Yadi menerangkan bahwa proses tersebut membutuhkan waktu sebab harus menghubungi berbagai pihak terkait. Ia menyebut bahwa Dewan Pers tak bisa langsung memutuskan karena dalam proses tersebut ada ketergantungan kepada pihak lain. Yadi menyatakan bahwa Dewan Pers telah lama berdialog dan terus melakukan advokasi tentang perlindungan pers mahasiswa. “Itu semua hanya soal waktu, tetapi apa yang saya katakan adalah fakta bahwa yang dilakukan [Dewan Pers-red] adalah advokasi,” tuturnya.
Yadi menjelaskan bahwa selama proses tersebut berlangsung, ia menjamin Dewan Pers akan terus mengadvokasi pers mahasiswa. Ia kembali menegaskan bahwa pers mahasiswa adalah bagian dari pers kendati tak berbadan hukum. Ia mengutip definisi pers dalam UU Pers yang menyatakan bahwa pers adalah lembaga sosial sehingga tak mesti berbadan hukum dan merupakan wahana komunikasi massa yang melaksanakan kegiatan jurnalistik. “Selama teman-teman mahasiswa mempraktikkan hal ini dan kode etik jurnalistik, maka jaminannya adalah perlindungan dari UU tersebut yang artinya Dewan Pers wajib memberikan perlindungan,” ucap Yadi.

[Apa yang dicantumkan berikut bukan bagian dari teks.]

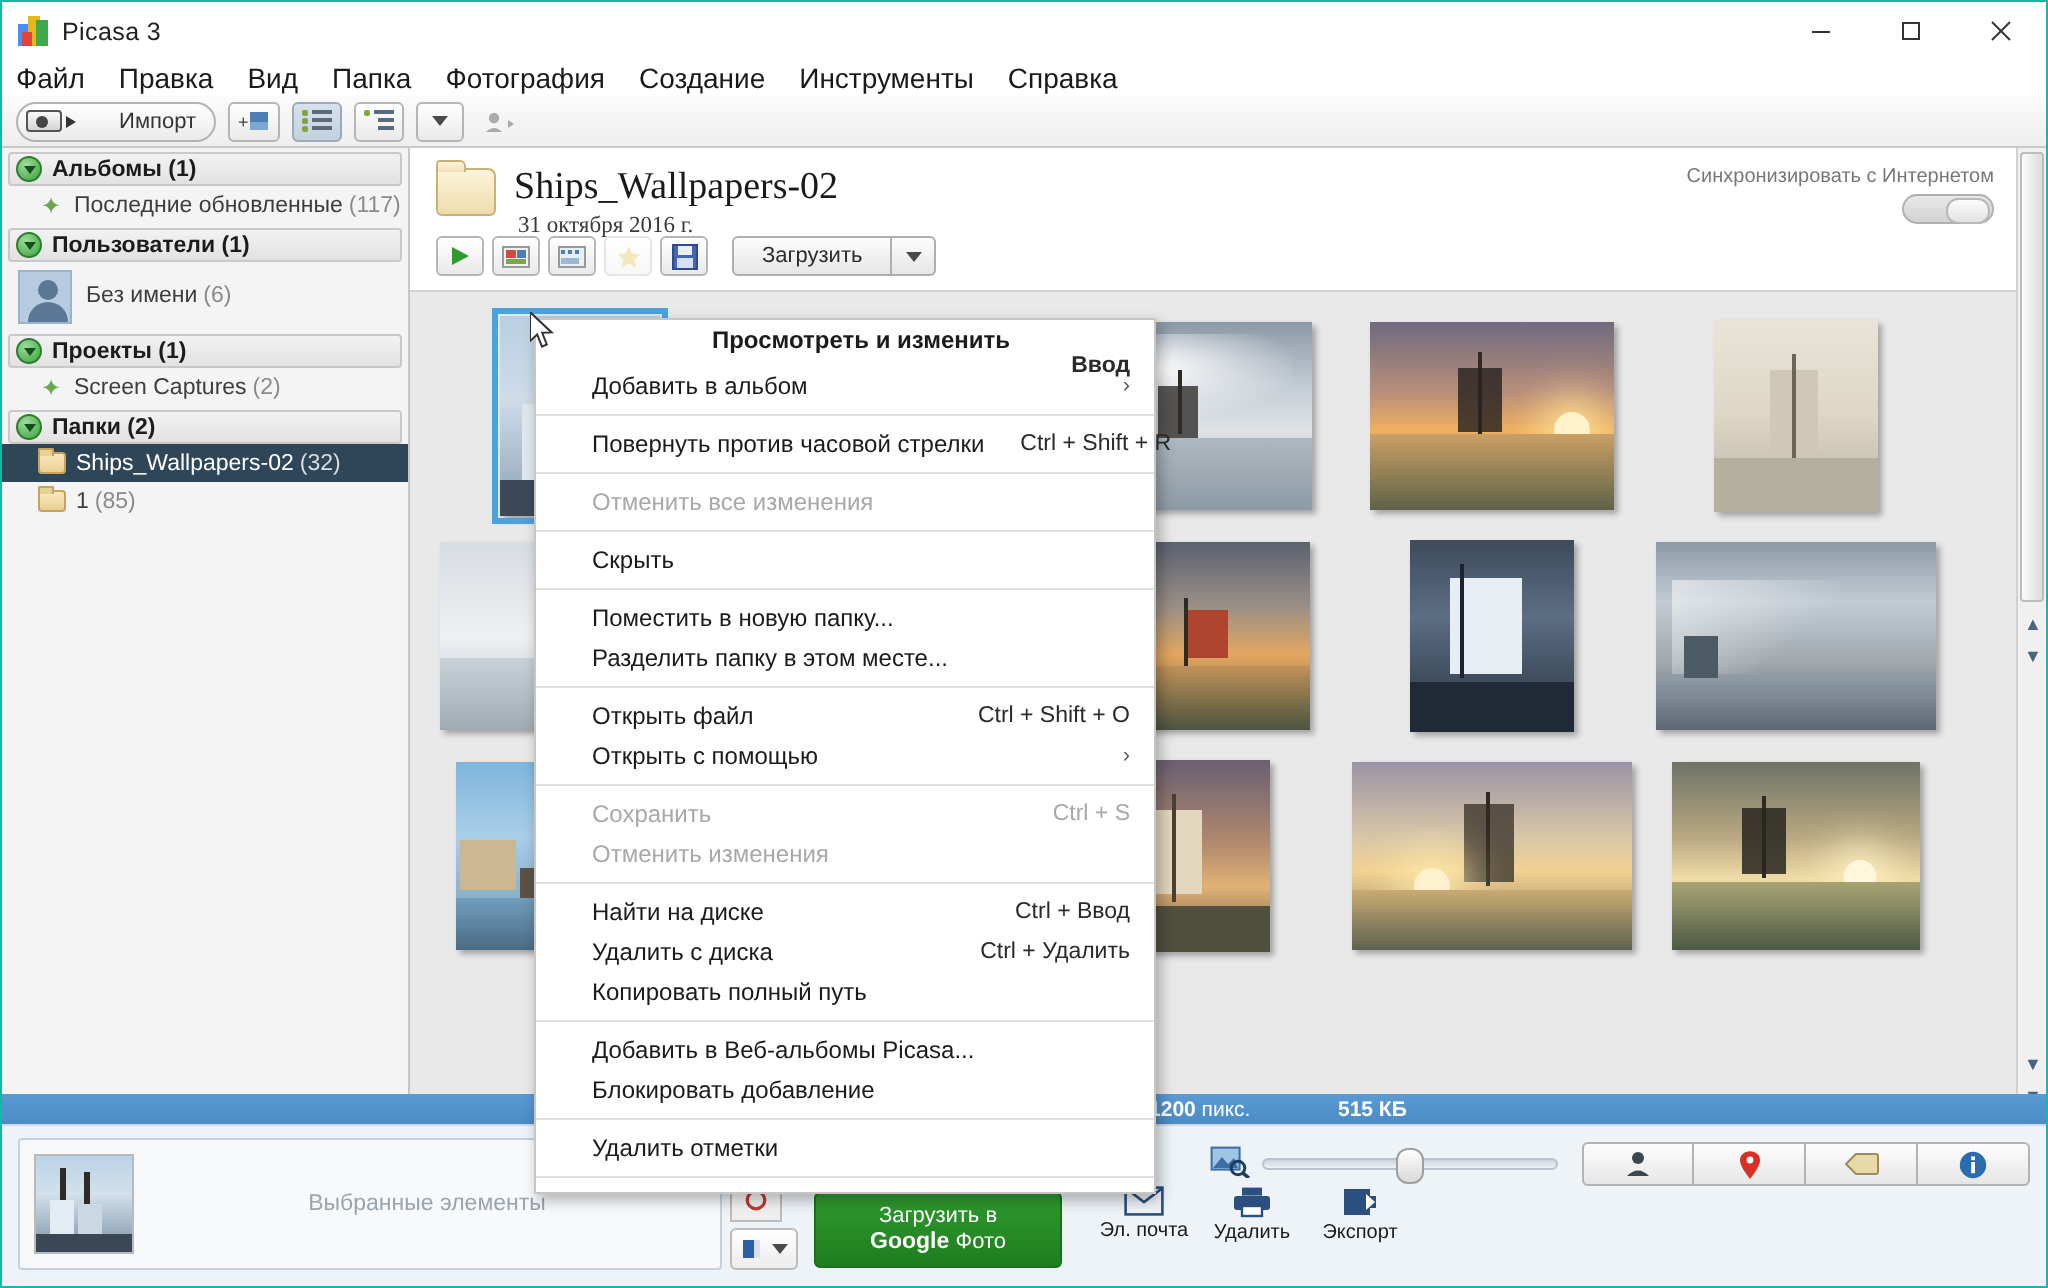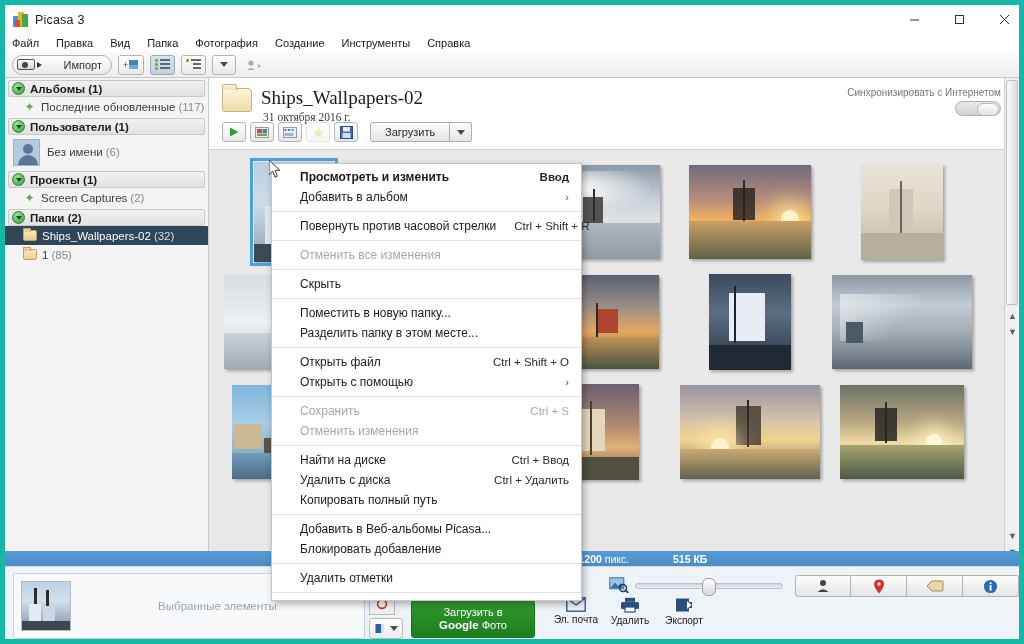"Picasa 3" #app { border: 5px solid #14b8a6 -> 1px solid #14b8a6 }
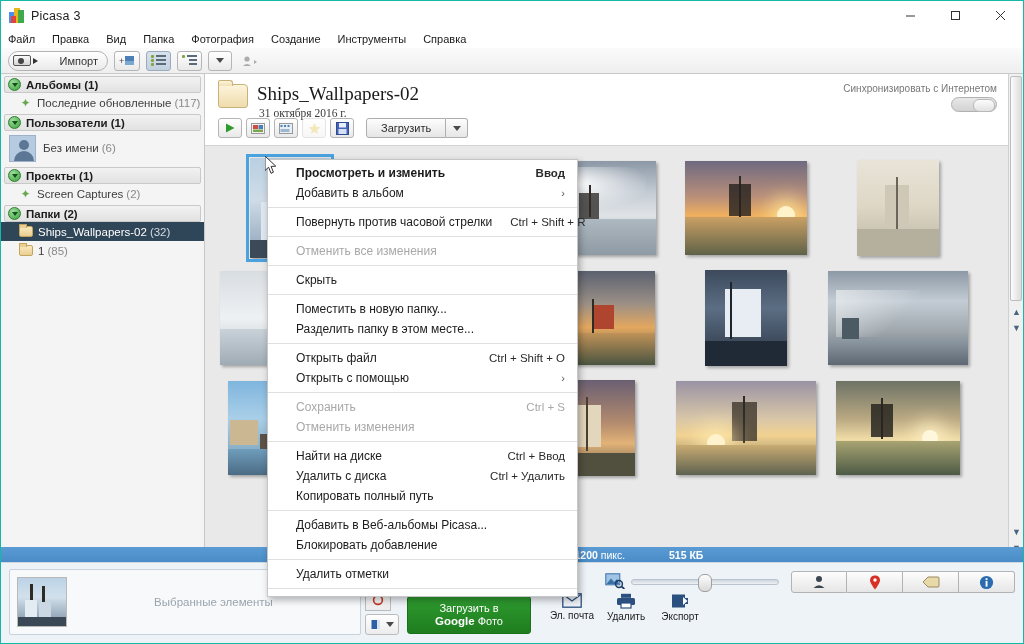"Файл" .menubar .mi { font-size: 11px -> 14px }
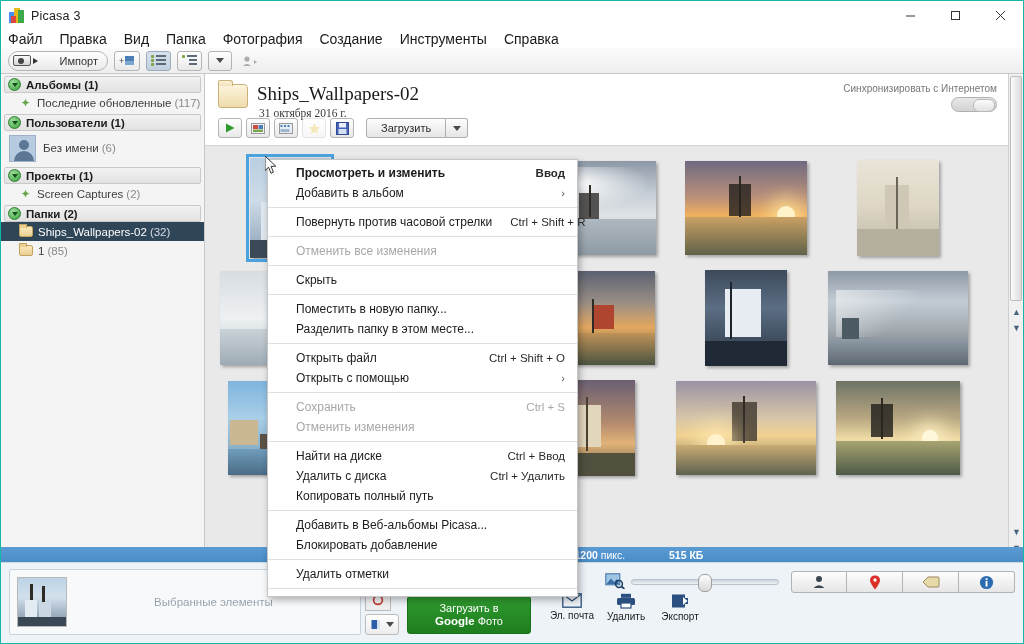"Просмотреть и изменить" .ctxitem.bold { flex-direction: none -> column }
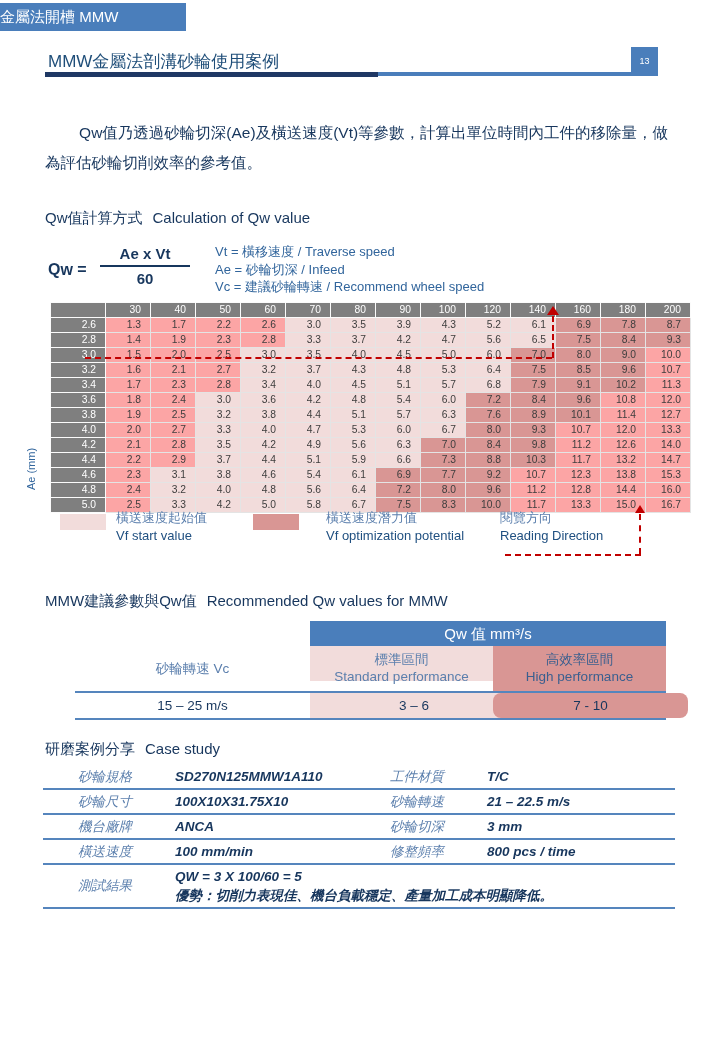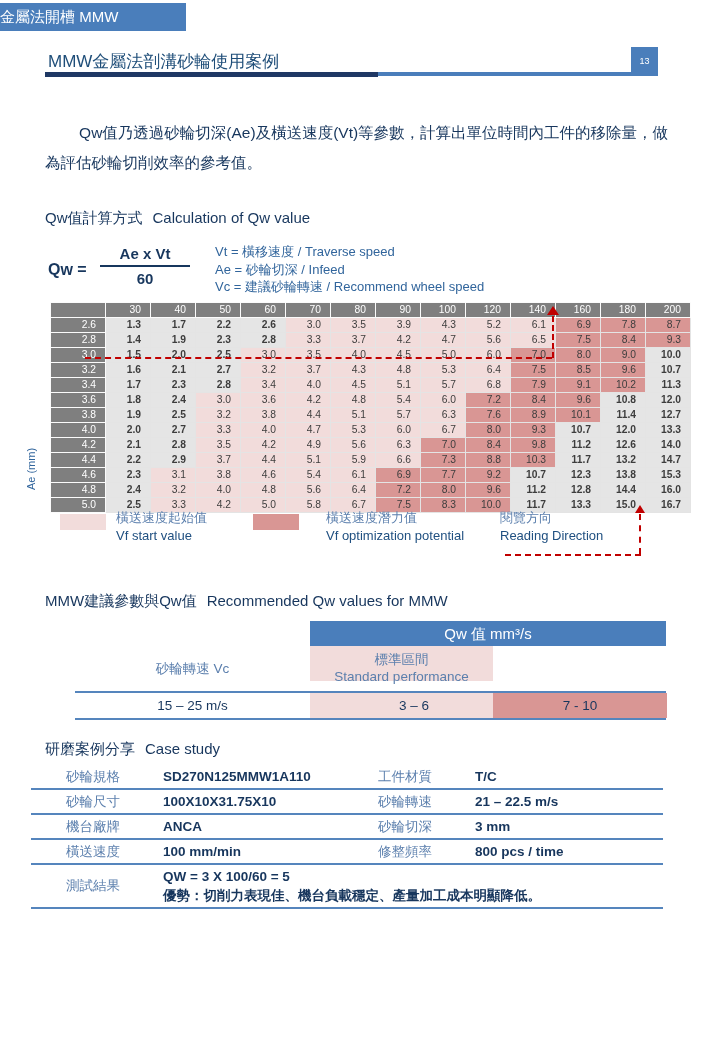"1.3" td.band-W { background: #e5e5e5 -> #fca5a5; font-weight: bold -> none }
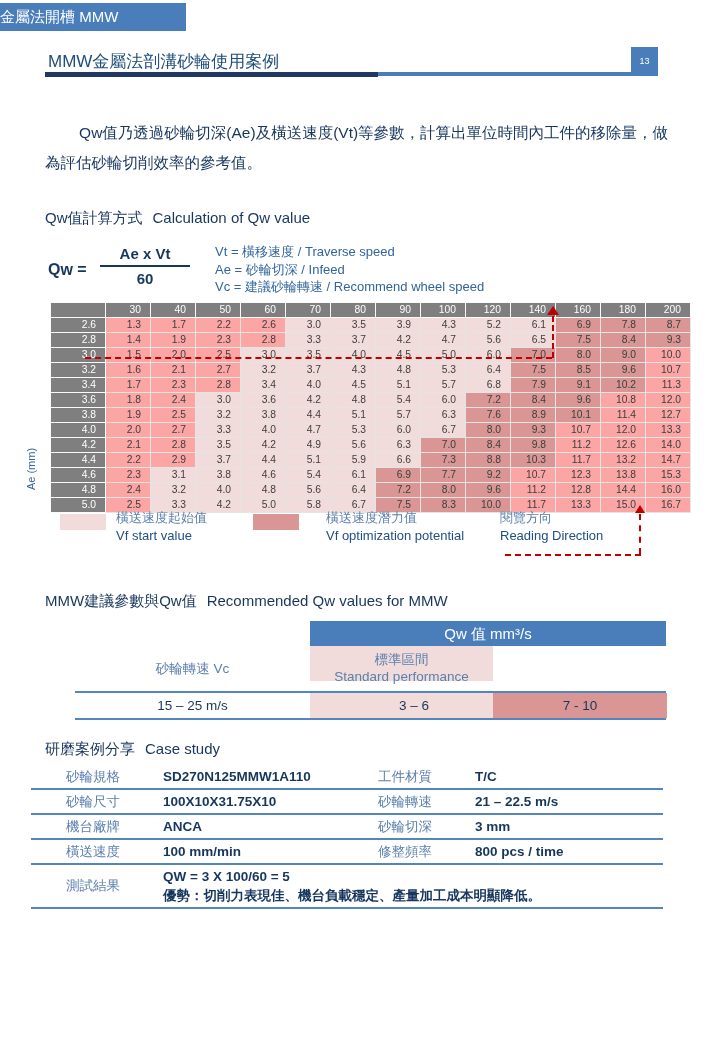"高效率區間" div.rec-cell { html: none -> <div> <div>高效率區間</div> <div>High performance</div> </div> }
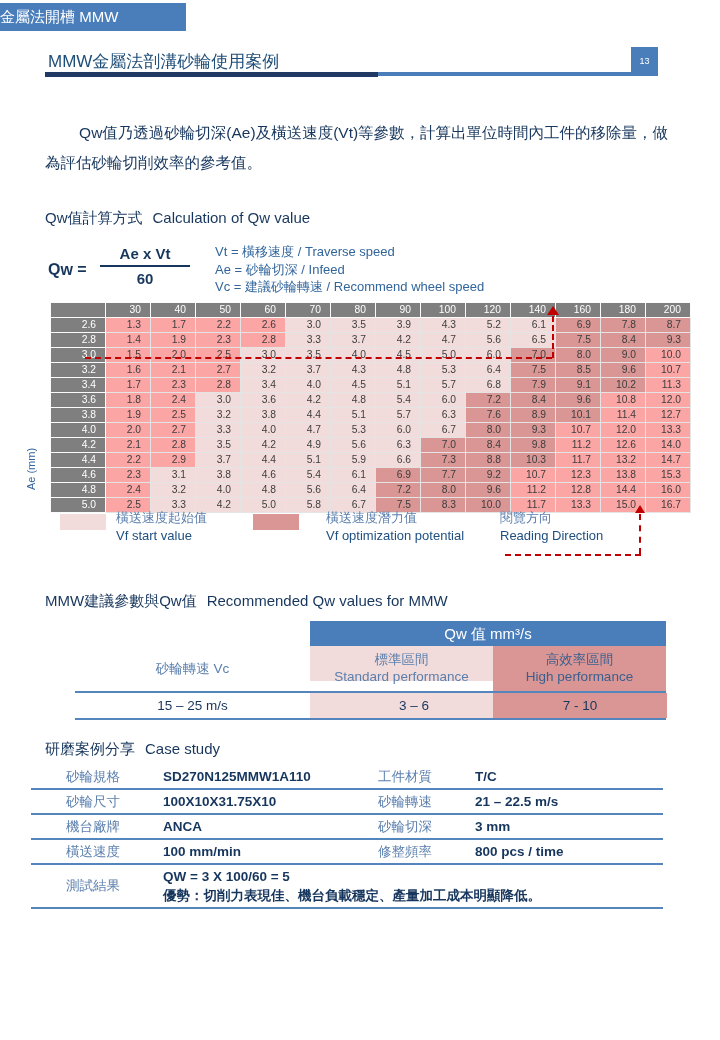"7 - 10" .rv-high { border-radius: none -> 8px; width: 174px -> 195px }
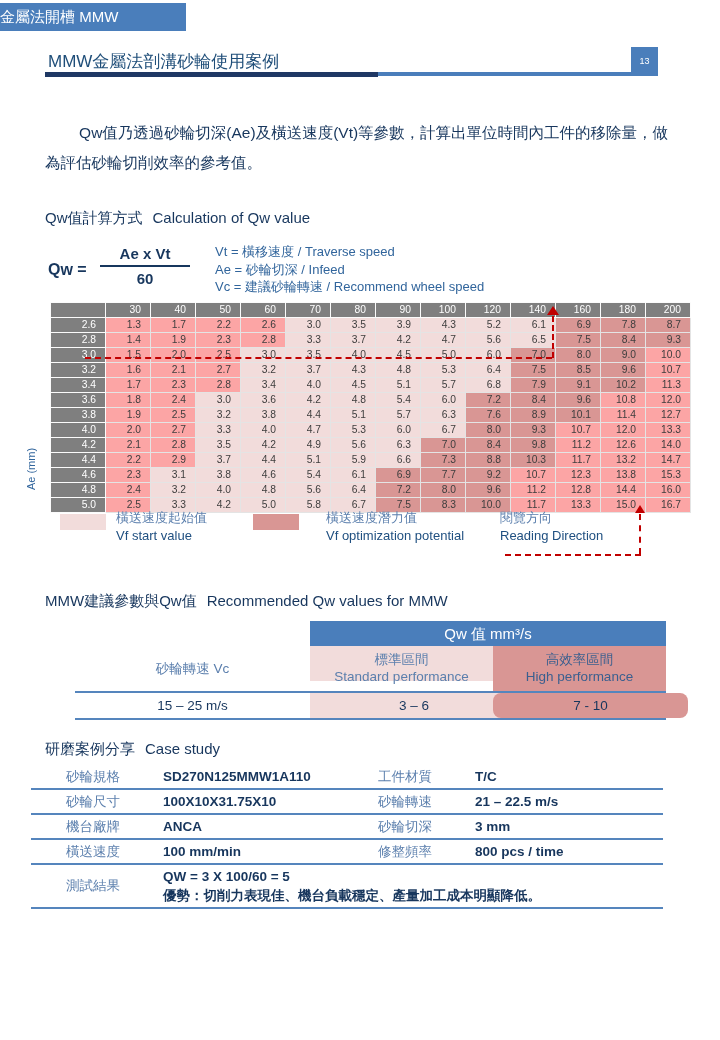"砂輪規格" .case-table { font-style: none -> italic; left: 31px -> 43px }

Yadi mengeklaim bahwa apa yang dilakukan Dewan pers bukan sekadar retorika belaka, melainkan fakta. Ia mengungkapkan bahwa Dewan Pers akan membela pers mahasiswa yang dilaporkan karena karya jurnalistiknya. “Selama ada Dewan Pers dan berpegang teguh pada ini [kode etik jurnalistik-red] maka Dewan pers akan mati-matian membela,” ungkap Yadi.
Terkait advokasi, Yadi mengimbau kepada pers mahasiswa untuk melapor jika mengalami persekusi. Ia pun memastikan bahwa Dewan Pers pasti akan melakukan pembelaan terhadap pers mahasiswa yang dipersekusi. Yadi mengatakan, “Advokasi Dewan Pers pada pers mahasiswa itu pasti, saya jamin.”